Il n’est en effet pas question d’une
telle harmonisation dans le projet présenté par la Commission
européenne en mars dernier, qui aménage les directives de 1996 et 2014
sur le détachement, en proposant par exemple de limiter à 24 mois la
durée du détachement (délai au-delà duquel l’ensemble des règles du pays
d’accueil viendraient à s’appliquer) ou d’accorder aux travailleurs
détachés l’égalité de rémunération (primes incluses) avec les salariés
locaux. Actuellement seul le salaire minimum du pays d’accueil est dû…
Les États membres auraient même la possibilité d’imposer au
sous-traitant étranger de payer l’équivalent de la rémunération des
salariés de l’entreprise nationale donneuse d’ordre.
Cela en est déjà trop
pour les pays de l’Est européen qui refusent de telles modifications
susceptibles de renchérir le coût de la main-d’œuvre qu’ils détachent
vers la France, l’Allemagne ou le Royaume-Uni. La France, qui soutient
le projet, joue pour sa part la surenchère. C’est qu’entre-temps le
Brexit est passé par là : il faut répondre aux craintes des opinions
publiques parfaitement conscientes que l’Union européenne est elle-même
responsable du dumping social, et de plus en plus sensibles aux
arguments xénophobes du travailleur détaché voleur du pain du
travailleur national, récemment repris ici même par Mélenchon (voir l’Anticapitaliste n°346).
Le Premier ministre
français entend ainsi dire aux pays de l’est de l’Europe qu’ils
risquent gros à ne pas accepter un durcissement des règles (la fermeture
du marché français).
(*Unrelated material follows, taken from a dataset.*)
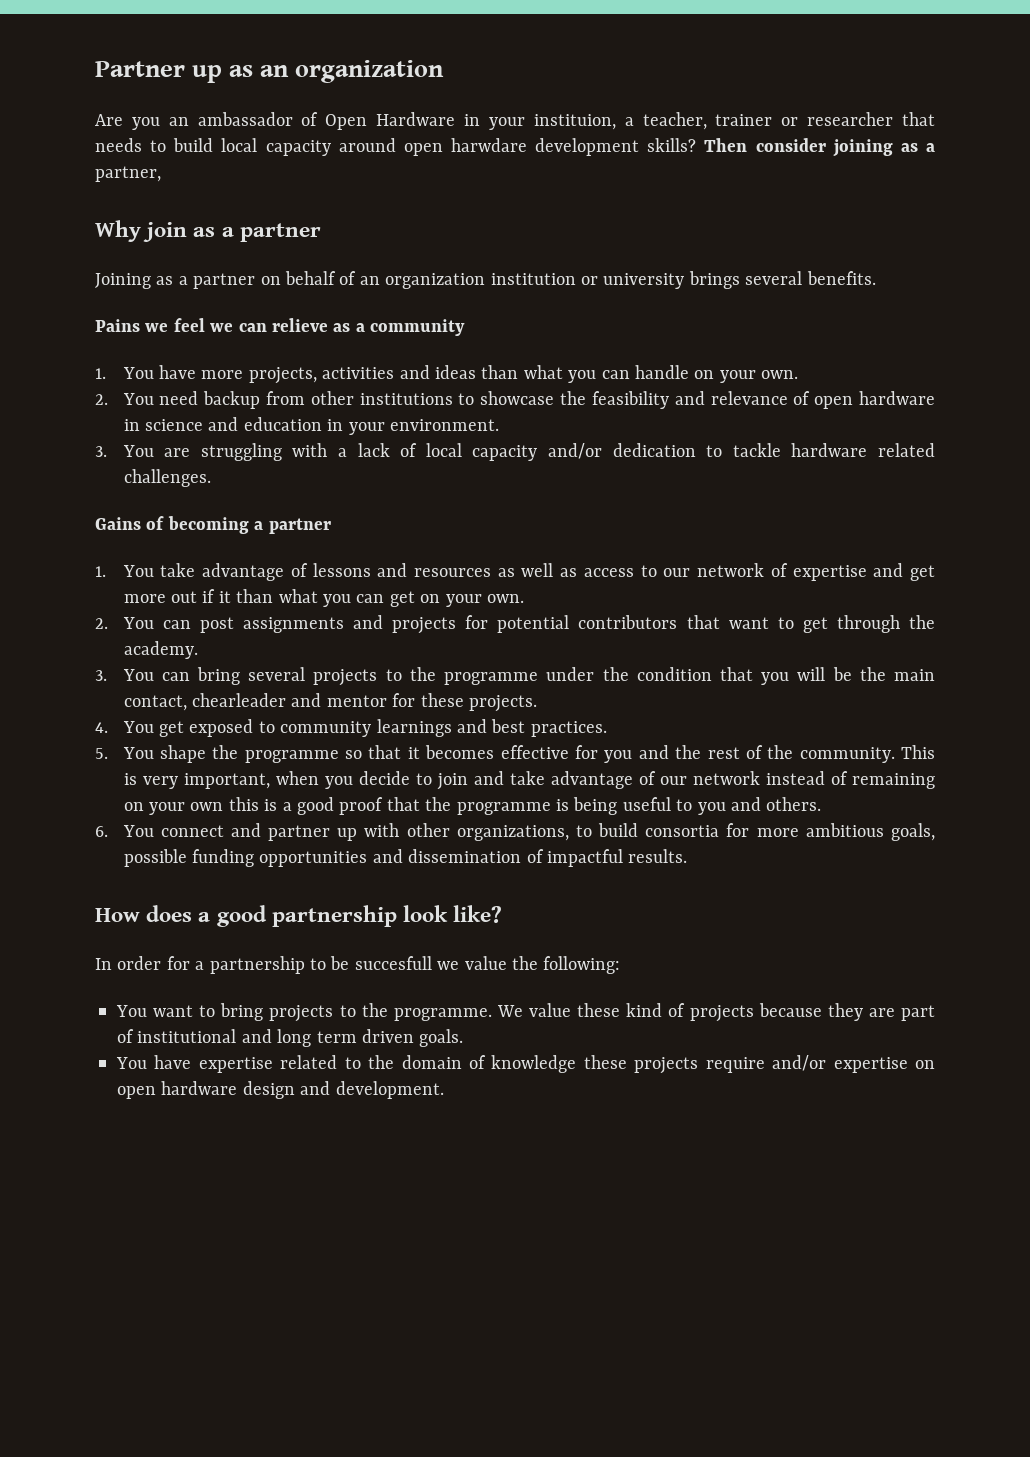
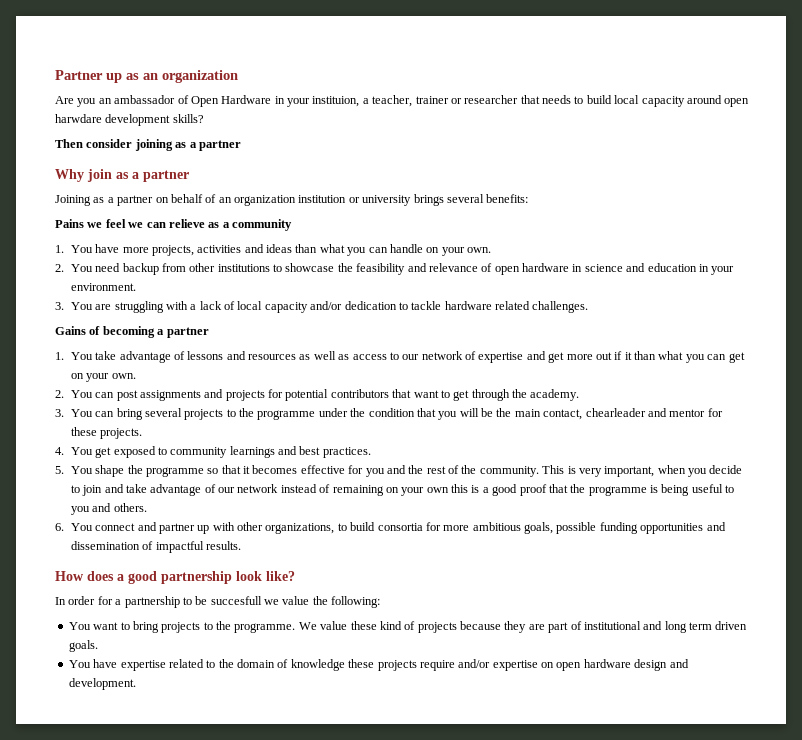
(697, 145) none -> (204, 118) //
[95,166,161,182] partner, -> [198,140,241,151] partner
[806,271,876,285] benefits. -> [486,194,529,203] benefits:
Sur la scène politique intérieure, cela lui permet
de retrouver un peu de crédit à gauche en s’érigeant en défenseur de la
cotisation sociale, tout en occupant le terrain sur lequel le FN
domine.
Sa position
relève pourtant largement de l’esbroufe. Les directives de 1996 et 2014
ont été transposées dans le Code du travail et l’abrogation de ces
dispositions exposerait la France à de lourdes sanctions financières. La
France se placerait en outre en rupture avec l’un des principes
fondamentaux des traités européens, la liberté de prestation (et de
faire des profits) sur tout le continent. Pousser le bouchon un peu trop
loin contribuerait à approfondir la crise de l’Union, à l’heure où les
bourgeoisies nationales s’affrontent sur la manière de gérer le Brexit
ou cherchent, à l’instar de la Hongrie, à s’affranchir de certaines
règles.
L’ironie de l’affaire,
c’est que Valls se prend au piège de sa propre politique. Début
juillet, le rapporteur général au budget pointait ainsi que, grâce au
CICE et au pacte de responsabilité, un salarié français payé au SMIC,
cotisations sociales comprises, était désormais moins cher qu’un
travailleur détaché polonais, roumain ou portugais payé au même niveau
(en théorie du moins puisque les assiettes de cotisation varient d’un
pays à l’autre). L’alignement par le haut des cotisations sociales
supposerait donc que le gouvernement en finisse avec sa politique
d’exonération à haute dose…
Cela nous irait très bien,
et c’est pourquoi la gauche devrait mettre Valls au défi de tenir bon
et d’aller jusqu’au bout de la logique : la suppression du dispositif du
détachement, forme légale de marchandage, et l’embauche des
travailleurs étrangers par les entreprises donneuses d’ordre avec les
mêmes droits que les travailleurs nationaux.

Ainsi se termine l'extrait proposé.